* INFORMATION SHOWN
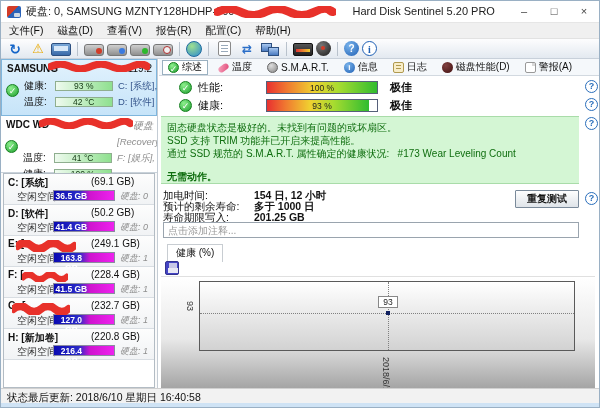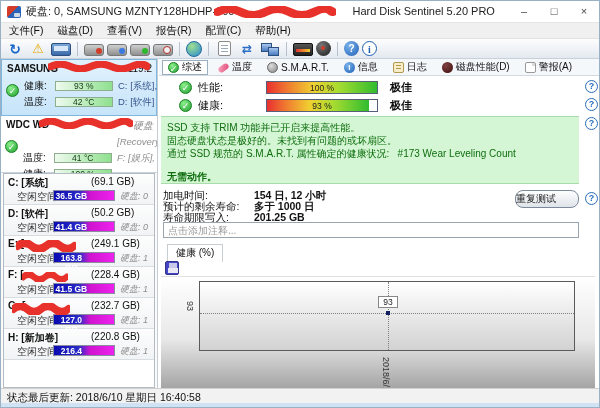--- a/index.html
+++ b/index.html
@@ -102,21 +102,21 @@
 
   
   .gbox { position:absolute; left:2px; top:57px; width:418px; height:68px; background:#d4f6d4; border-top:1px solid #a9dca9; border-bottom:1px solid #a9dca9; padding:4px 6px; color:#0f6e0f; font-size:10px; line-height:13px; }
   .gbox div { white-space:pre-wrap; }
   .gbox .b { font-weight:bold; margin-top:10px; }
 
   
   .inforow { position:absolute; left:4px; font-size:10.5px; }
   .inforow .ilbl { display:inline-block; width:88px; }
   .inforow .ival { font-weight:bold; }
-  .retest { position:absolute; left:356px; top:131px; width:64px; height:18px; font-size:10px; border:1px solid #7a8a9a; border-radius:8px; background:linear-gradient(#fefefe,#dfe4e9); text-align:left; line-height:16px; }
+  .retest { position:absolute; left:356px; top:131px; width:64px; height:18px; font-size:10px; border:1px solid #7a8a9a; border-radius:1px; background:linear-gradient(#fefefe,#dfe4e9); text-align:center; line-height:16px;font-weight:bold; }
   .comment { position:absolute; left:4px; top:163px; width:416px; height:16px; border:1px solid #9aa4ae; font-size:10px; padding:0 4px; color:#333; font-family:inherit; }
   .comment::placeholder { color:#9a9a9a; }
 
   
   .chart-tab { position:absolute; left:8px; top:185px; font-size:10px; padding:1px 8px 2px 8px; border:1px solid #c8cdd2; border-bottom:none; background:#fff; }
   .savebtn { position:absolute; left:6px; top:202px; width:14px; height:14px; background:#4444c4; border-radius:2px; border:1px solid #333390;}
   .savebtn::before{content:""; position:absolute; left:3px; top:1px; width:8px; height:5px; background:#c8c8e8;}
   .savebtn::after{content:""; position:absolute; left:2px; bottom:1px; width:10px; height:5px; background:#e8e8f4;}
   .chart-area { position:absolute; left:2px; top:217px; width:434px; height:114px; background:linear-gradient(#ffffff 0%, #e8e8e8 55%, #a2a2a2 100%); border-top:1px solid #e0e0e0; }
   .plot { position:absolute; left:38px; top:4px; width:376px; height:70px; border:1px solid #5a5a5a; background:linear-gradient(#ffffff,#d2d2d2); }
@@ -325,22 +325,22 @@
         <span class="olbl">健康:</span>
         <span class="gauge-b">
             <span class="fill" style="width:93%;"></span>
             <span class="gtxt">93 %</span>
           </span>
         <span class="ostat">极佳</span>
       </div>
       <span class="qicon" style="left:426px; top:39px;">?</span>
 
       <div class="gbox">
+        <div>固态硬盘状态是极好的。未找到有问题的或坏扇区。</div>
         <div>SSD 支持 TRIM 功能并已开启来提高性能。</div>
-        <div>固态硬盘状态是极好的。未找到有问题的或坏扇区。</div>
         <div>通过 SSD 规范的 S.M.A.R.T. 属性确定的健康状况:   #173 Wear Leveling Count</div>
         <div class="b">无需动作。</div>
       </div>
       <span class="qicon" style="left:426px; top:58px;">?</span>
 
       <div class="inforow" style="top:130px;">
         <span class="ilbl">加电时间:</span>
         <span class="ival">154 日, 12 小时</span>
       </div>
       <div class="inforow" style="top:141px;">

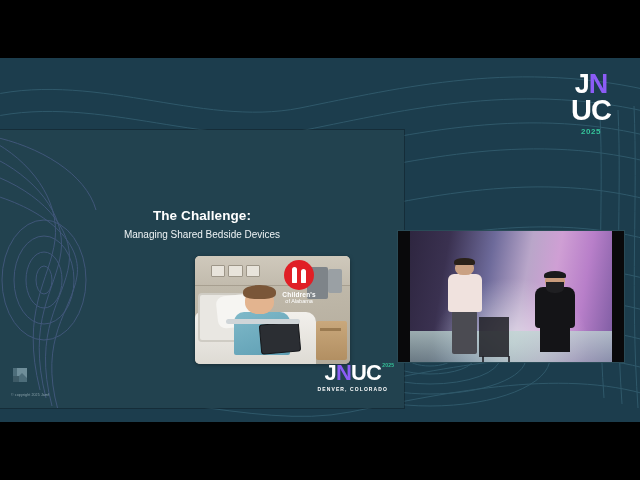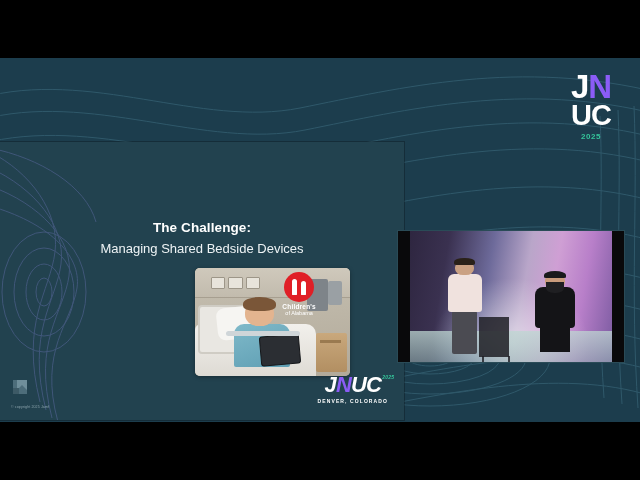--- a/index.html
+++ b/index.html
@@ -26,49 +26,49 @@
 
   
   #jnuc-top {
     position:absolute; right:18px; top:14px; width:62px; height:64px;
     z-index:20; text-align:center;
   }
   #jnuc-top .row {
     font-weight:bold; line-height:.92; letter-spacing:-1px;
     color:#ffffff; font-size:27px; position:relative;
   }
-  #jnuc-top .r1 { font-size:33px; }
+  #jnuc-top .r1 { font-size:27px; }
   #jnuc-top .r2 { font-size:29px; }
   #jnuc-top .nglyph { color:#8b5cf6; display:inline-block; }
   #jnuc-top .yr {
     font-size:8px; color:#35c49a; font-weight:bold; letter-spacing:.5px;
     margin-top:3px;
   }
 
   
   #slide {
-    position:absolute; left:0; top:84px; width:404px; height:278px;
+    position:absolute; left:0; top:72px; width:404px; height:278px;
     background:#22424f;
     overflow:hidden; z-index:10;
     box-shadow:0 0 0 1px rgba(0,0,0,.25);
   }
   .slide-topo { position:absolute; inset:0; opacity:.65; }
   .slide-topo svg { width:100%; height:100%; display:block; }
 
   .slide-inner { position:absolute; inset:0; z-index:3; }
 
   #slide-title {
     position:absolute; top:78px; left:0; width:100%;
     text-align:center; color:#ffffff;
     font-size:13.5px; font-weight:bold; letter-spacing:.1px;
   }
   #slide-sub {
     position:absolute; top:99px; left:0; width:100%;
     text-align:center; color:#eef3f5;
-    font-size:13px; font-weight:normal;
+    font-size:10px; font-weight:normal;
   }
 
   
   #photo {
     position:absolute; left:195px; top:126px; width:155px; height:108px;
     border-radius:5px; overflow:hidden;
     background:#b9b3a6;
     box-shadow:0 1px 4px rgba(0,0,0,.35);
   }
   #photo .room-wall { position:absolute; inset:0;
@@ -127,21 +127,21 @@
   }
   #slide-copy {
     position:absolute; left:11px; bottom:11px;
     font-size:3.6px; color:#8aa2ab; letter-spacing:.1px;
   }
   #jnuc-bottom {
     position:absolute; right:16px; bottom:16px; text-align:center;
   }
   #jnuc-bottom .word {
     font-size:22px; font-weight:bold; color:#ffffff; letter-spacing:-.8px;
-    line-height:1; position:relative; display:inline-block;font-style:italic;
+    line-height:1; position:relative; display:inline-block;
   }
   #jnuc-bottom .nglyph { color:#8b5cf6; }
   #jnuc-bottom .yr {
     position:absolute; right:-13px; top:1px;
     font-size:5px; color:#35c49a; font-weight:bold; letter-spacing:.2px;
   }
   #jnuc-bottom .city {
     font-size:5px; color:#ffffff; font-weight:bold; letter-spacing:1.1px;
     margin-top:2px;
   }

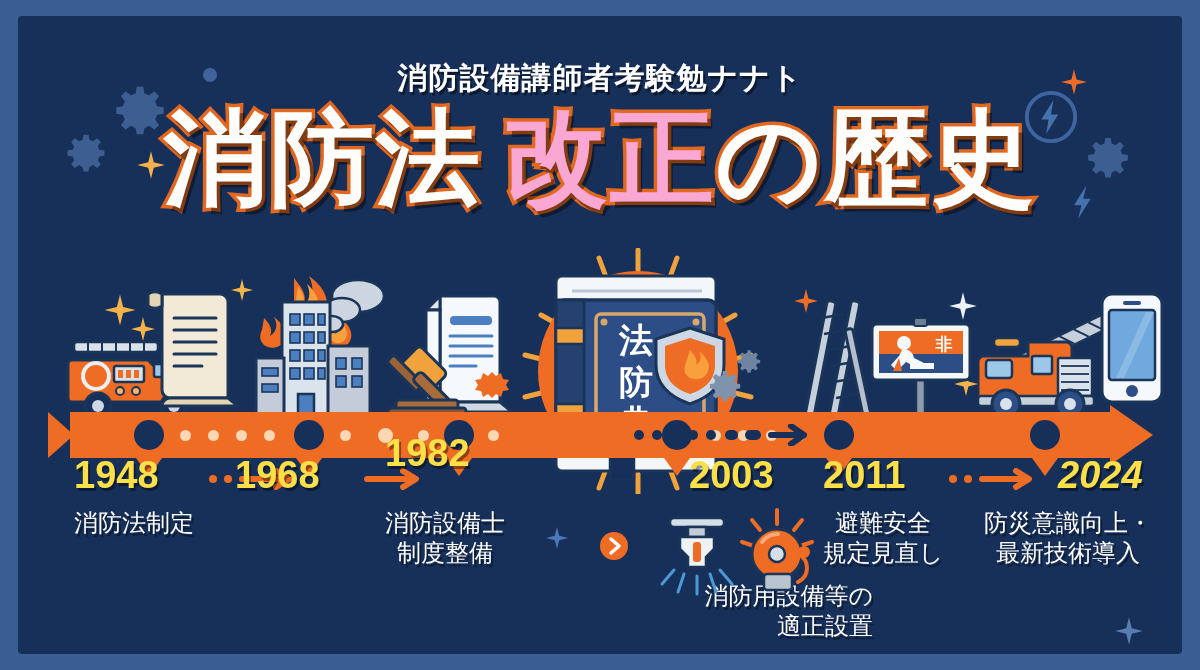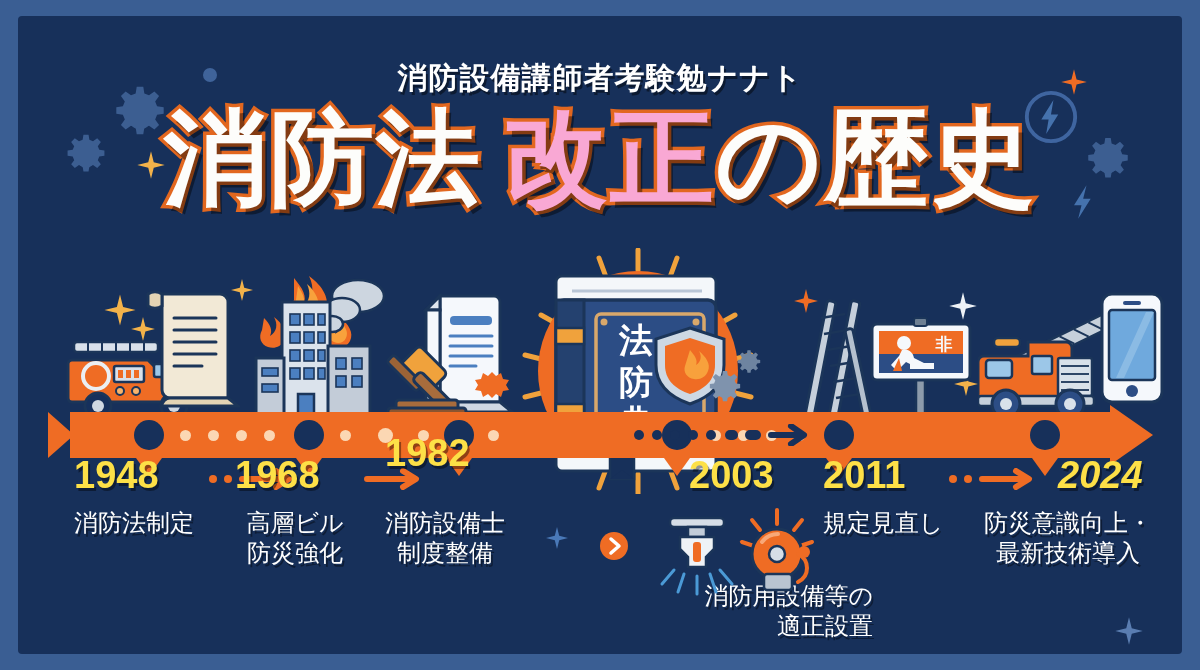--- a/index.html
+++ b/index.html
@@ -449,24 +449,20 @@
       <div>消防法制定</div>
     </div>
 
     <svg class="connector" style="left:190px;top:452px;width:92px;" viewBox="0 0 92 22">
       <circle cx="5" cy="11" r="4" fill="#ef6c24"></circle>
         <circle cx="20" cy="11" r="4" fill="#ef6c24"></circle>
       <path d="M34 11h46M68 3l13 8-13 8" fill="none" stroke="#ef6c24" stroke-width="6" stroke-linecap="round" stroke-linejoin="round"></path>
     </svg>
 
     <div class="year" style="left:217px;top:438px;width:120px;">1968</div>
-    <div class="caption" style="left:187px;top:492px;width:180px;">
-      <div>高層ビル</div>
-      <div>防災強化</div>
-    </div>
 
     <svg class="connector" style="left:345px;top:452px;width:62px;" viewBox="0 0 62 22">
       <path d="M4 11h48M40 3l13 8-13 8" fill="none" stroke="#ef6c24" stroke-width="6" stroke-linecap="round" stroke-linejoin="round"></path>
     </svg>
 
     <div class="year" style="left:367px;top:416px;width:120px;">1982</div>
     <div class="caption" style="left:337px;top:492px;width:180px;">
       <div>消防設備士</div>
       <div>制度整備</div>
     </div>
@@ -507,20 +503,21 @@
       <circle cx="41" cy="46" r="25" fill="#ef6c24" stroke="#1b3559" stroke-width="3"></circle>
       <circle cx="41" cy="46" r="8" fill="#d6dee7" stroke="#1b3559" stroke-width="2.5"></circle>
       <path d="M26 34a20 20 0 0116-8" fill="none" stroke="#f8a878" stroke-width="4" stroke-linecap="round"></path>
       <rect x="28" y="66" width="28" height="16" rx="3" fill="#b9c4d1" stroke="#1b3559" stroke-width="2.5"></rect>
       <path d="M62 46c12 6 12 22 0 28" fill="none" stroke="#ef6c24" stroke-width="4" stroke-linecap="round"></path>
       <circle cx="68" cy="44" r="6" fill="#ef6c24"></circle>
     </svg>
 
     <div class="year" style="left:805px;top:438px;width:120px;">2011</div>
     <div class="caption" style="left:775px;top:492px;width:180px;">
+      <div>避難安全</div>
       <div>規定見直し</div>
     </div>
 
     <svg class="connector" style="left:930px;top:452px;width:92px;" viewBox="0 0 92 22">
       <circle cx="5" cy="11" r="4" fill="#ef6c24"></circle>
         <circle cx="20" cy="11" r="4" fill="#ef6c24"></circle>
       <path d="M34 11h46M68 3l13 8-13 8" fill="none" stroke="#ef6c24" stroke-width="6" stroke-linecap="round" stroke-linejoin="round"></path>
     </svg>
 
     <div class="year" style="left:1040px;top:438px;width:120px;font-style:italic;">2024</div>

* ACTIVITY
Search the data for "radius". Copy every line that has it.

* WRITTEN REPLY
-  .retest { position:absolute; left:356px; top:131px; width:64px; height:18px; font-size:10px; border:1px solid #7a8a9a; border-radius:8px; background:linear-gradient(#fefefe,#dfe4e9); text-align:left; line-height:16px; }
+  .retest { position:absolute; left:356px; top:131px; width:64px; height:18px; font-size:10px; border:1px solid #7a8a9a; border-radius:1px; background:linear-gradient(#fefefe,#dfe4e9); text-align:center; line-height:16px;font-weight:bold; }
   .savebtn { position:absolute; left:6px; top:202px; width:14px; height:14px; background:#4444c4; border-radius:2px; border:1px solid #333390;}
     border-radius:5px; overflow:hidden;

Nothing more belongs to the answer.